Big Plans for Downtown


Facades Make a Difference

Facades Make a Difference…


The Facade Grant Program

This summer a series of Vincennes City Council meetings offered hope for constructive growth in Downtown Vincennes. The following information comes from news reports in the Vincennes Sun Commercial filed by Jenny McNeece.


On June 28, the City Council was given for review a preliminary draft of a downtown revitalization plan created by Bloomington’s Strategic Development Group working with its partners, Rundell Ernstberger and Associates and ARCHitecture trio, Inc. (an Indianapolis architecture firm specializing in Historic Preservation and Contextual Design). The plan is being paid for with a $40,000 state grant and local tax dollars and will put the city in a position to apply for a much larger grant later this year to help implement some of the changes called for, specifically facade improvements to downtown buildings.


The plan took into consideration the city’s history, demographics, downtown properties in most need of repair and the state of the local economy.


During the July 12 public hearing preceding the City Council meeting, the plan was presented and explained by Pat Jacobs of ARCHitecture Trio and Brian O’Neill, a senior associate with the Strategic Development Group.
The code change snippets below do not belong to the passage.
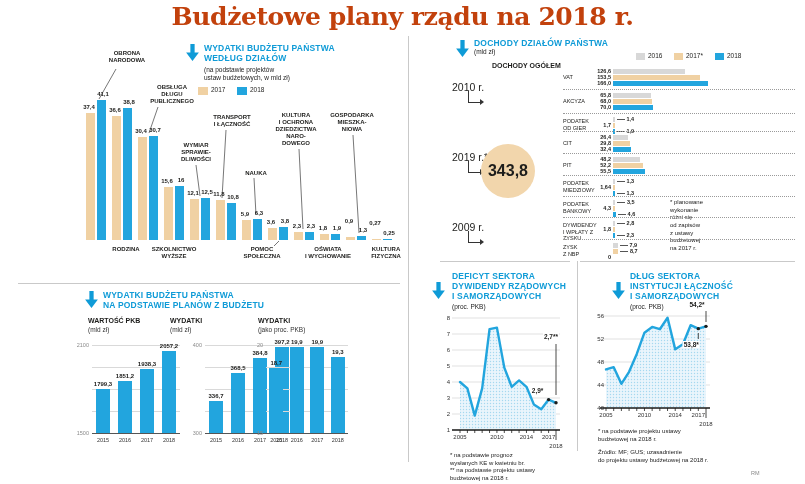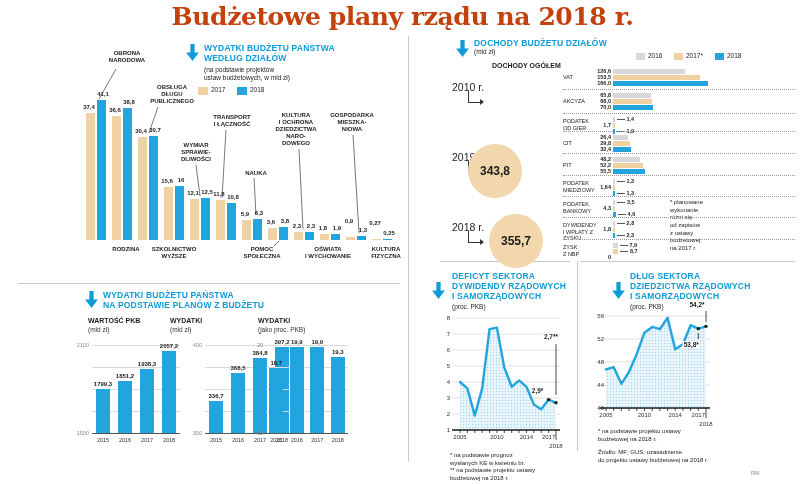"DOCHODY BUDŻETU DZIAŁÓW" div.h { text: BUDŻETU DZIAŁÓW -> DZIAŁÓW PAŃSTWA }
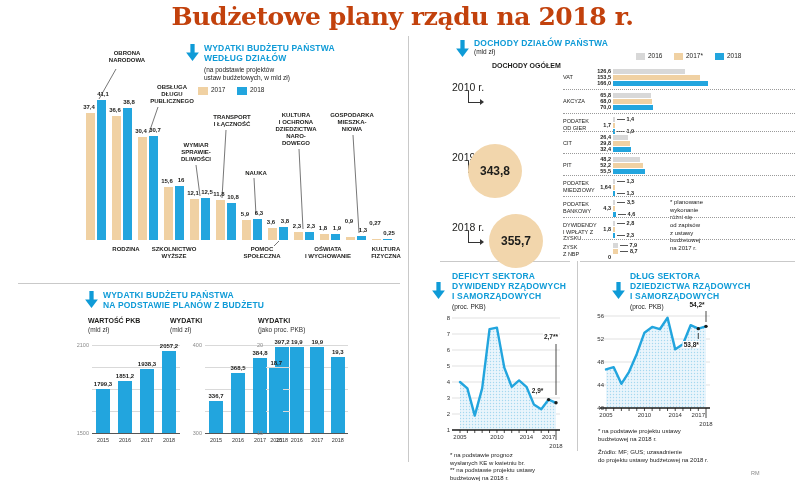"343,8" div.abs { font-size: 12px -> 16px; left: 468px -> 481px }
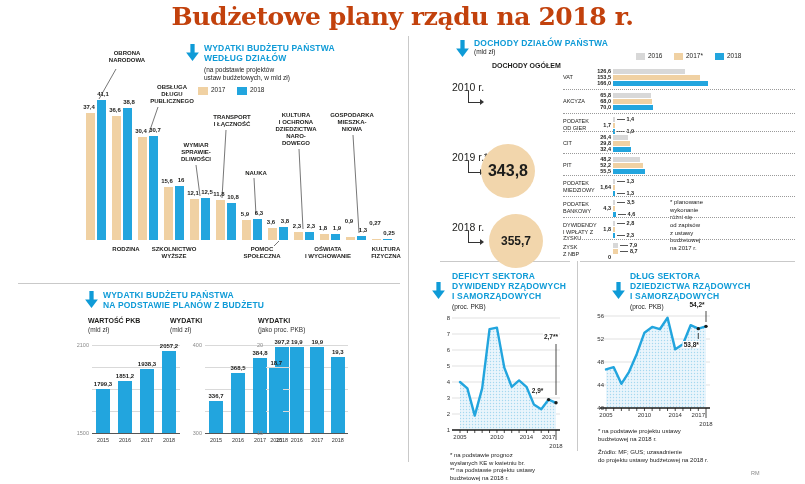"2018 r." div.abs { text: 2018 -> 2009 }
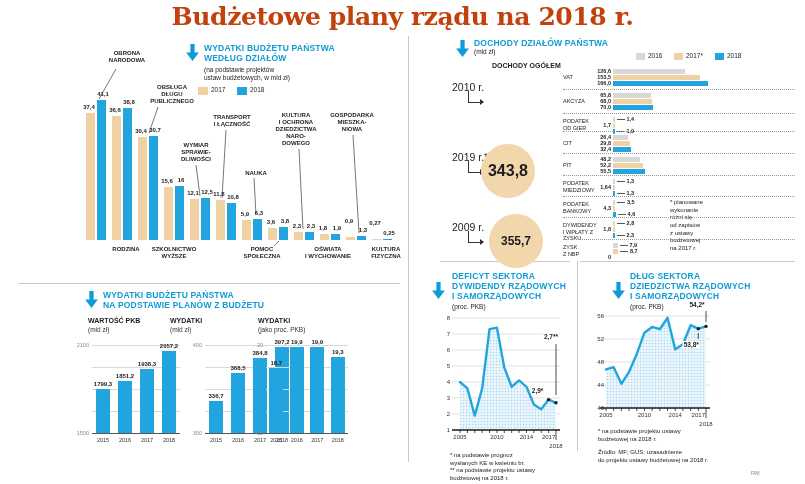"355,7" div.abs { html: <div>355,7</div> -> none }
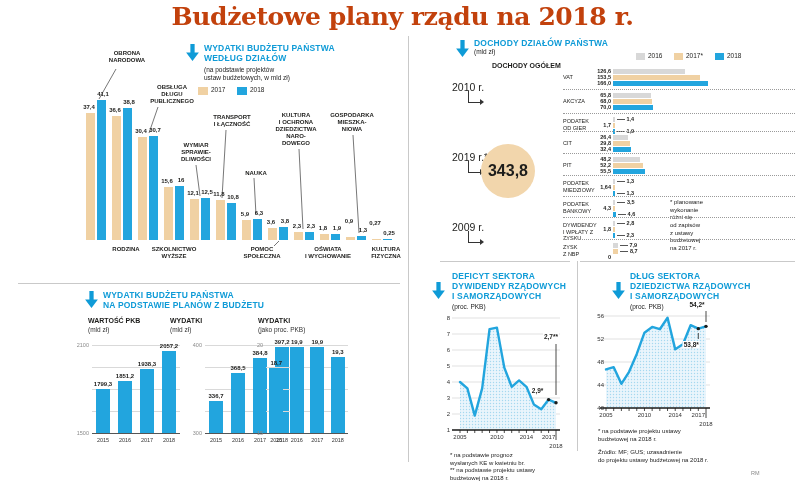"DŁUG SEKTORA" div.h { text: DZIEDZICTWA RZĄDOWYCH -> INSTYTUCJI ŁĄCZNOŚĆ }
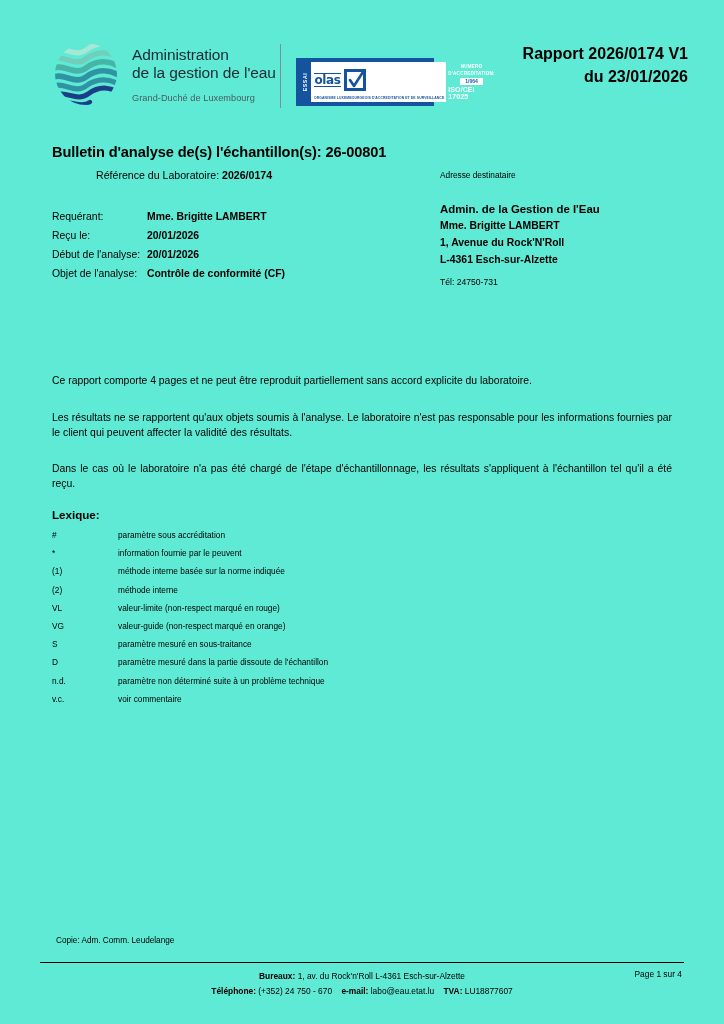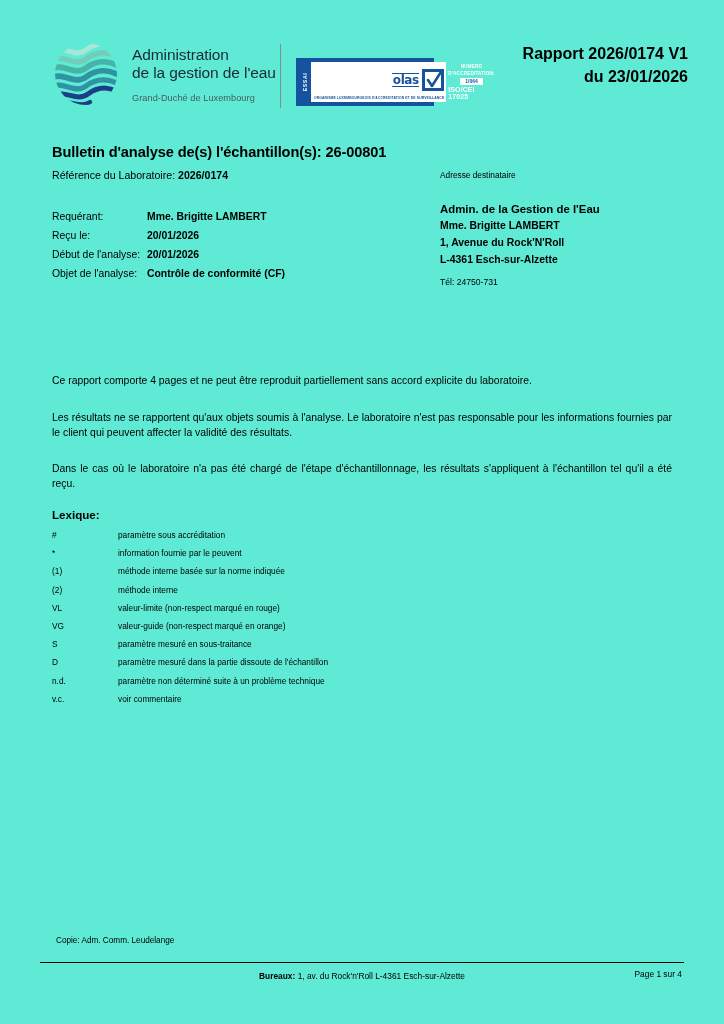"olas" .accred-white { align-items: flex-end -> none }
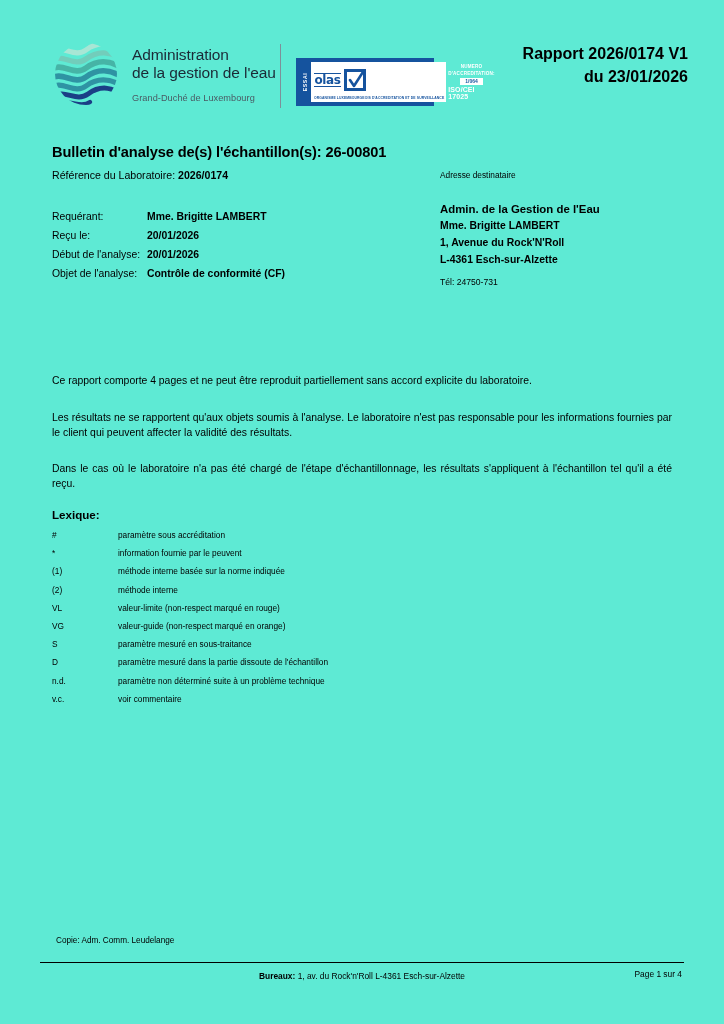"Référence du Laboratoire:" .meta-ref .row { margin-left: none -> 44px }
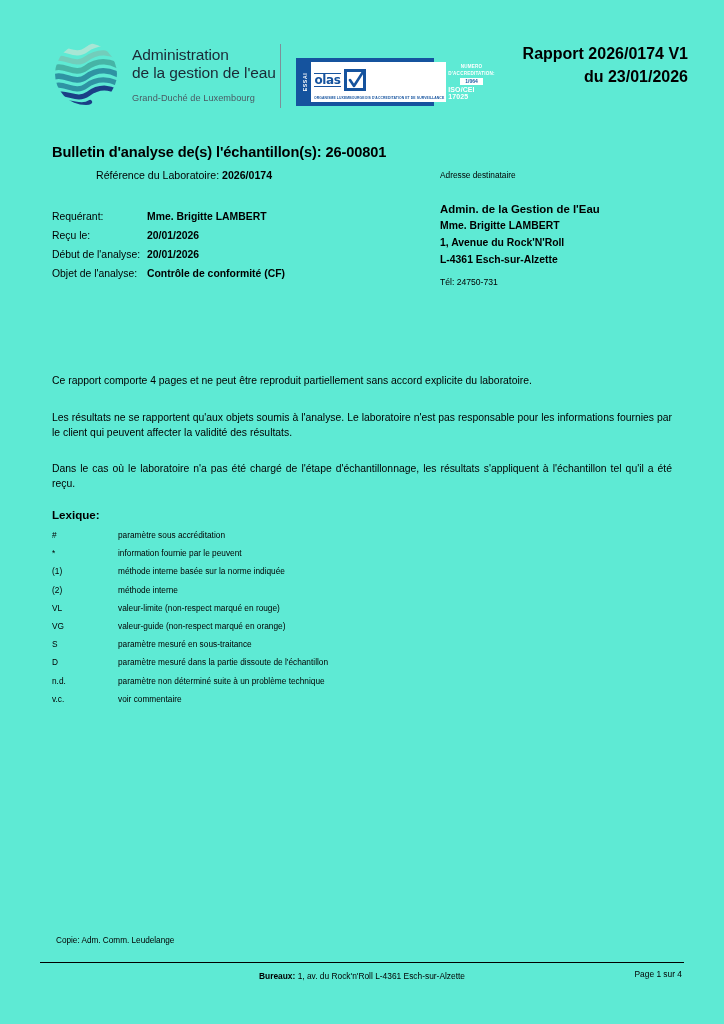"Téléphone: (+352) 24 750 -" div { html: none -> <div> <b>Téléphone:</b> <span>(+352) 24 750 - 670</span> &nbsp;&nbsp; <b>e-mail:</b> <span>labo@eau.etat.lu</span> &nbsp;&nbsp; <b>TVA:</b> <span>LU18877607</span> </div> }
The plan addressed Main Street from First to 11th Streets as well as a block north and south, looking at the downtown economy, inventory of buildings and programming. Jacobs offered a positive view of possibilities for downtown, noting that there was a “beautiful palette” to work with in terms of presently viable buildings. However she also observed that a deeper understanding of what historic preservation entailed was needed, along with better use of incentives for business owners hoping to improve their properties in a historically authentic manner. She and others from SDG advocated increasing downtown entertainment and recreational opportunities, creating biking and walking trails and establishing “community gateways” indicating to motorists that they have entered Indiana’s oldest city.   Also proposed were the revitalization of the Pantheon and New Moon theaters and the establishment of an eight-block Arts District. Guidelines for establishing an arts district are outlined by state statute, and such districts have been designated in eight Indiana cities, including Carmel, Columbus, Bloomington and Nashville.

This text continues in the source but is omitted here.